Exercise requirements:
If a line of the records holds the word "none", copy it out.

Extracted material:
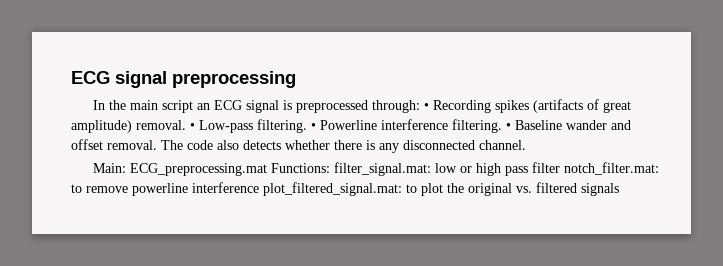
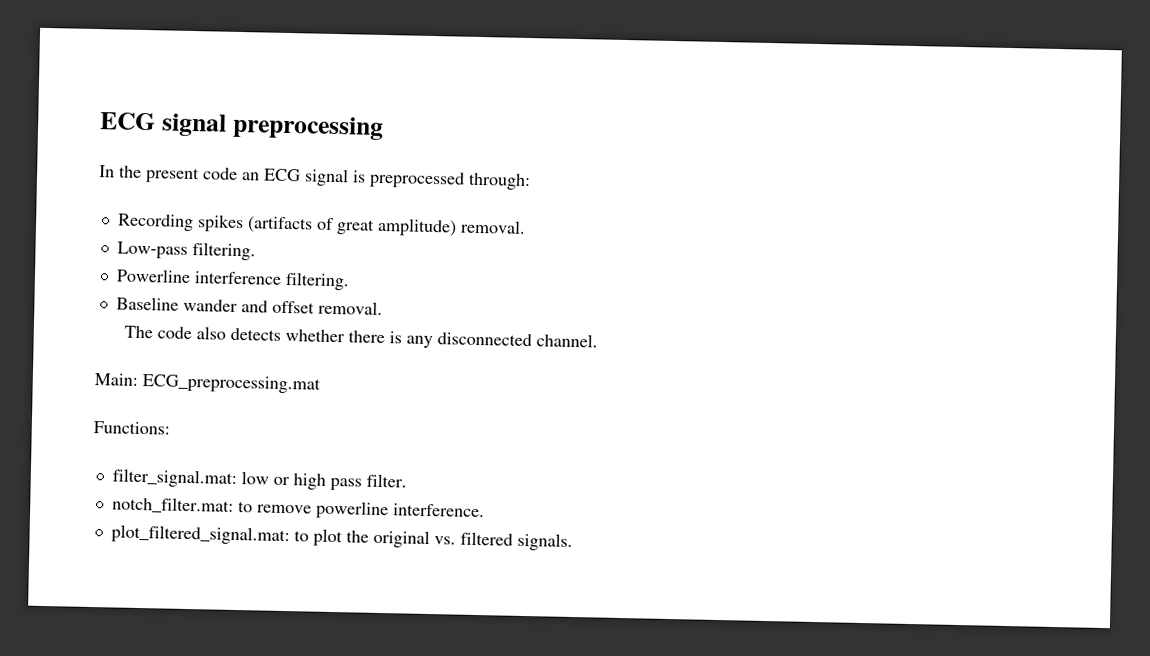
[130,100,194,113] main script -> [145,167,238,184] present code
[424,103,430,110] • -> (531, 181) //
[190,123,195,130] • -> (526, 226) //
[311,123,316,130] • -> (256, 251) //
[506,123,511,130] • -> (350, 281) //
(157, 145) none -> (383, 307) //
(268, 169) none -> (321, 384) //
(331, 168) none -> (170, 428) //
[532,162,561,173] filter -> [365,473,407,488] filter. //
[192,182,259,193] interference -> [392,503,485,518] interference. //
[581,183,619,196] signals -> [516,532,573,551] signals.

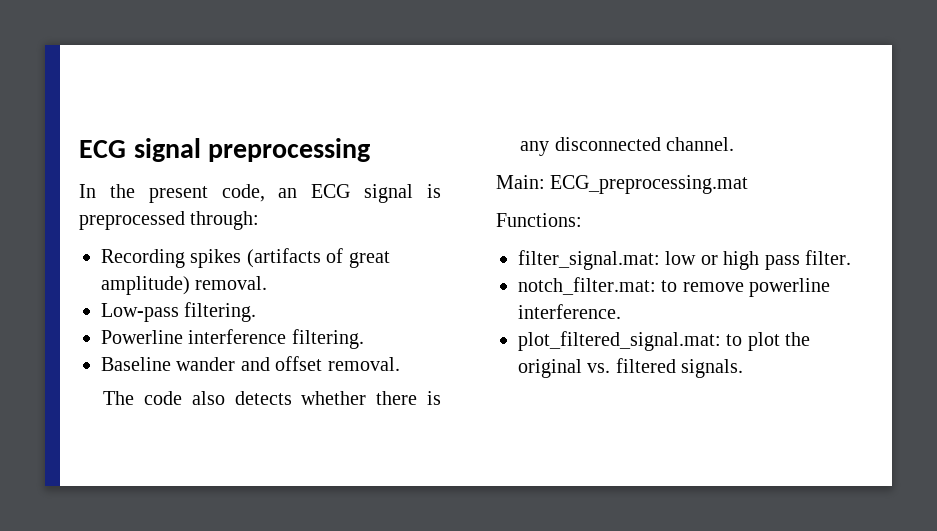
[203,167,238,180] code -> [221,184,265,202] code,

Response below:
(157, 145) none -> (383, 307) //
(268, 169) none -> (321, 384) //
(331, 168) none -> (170, 428) //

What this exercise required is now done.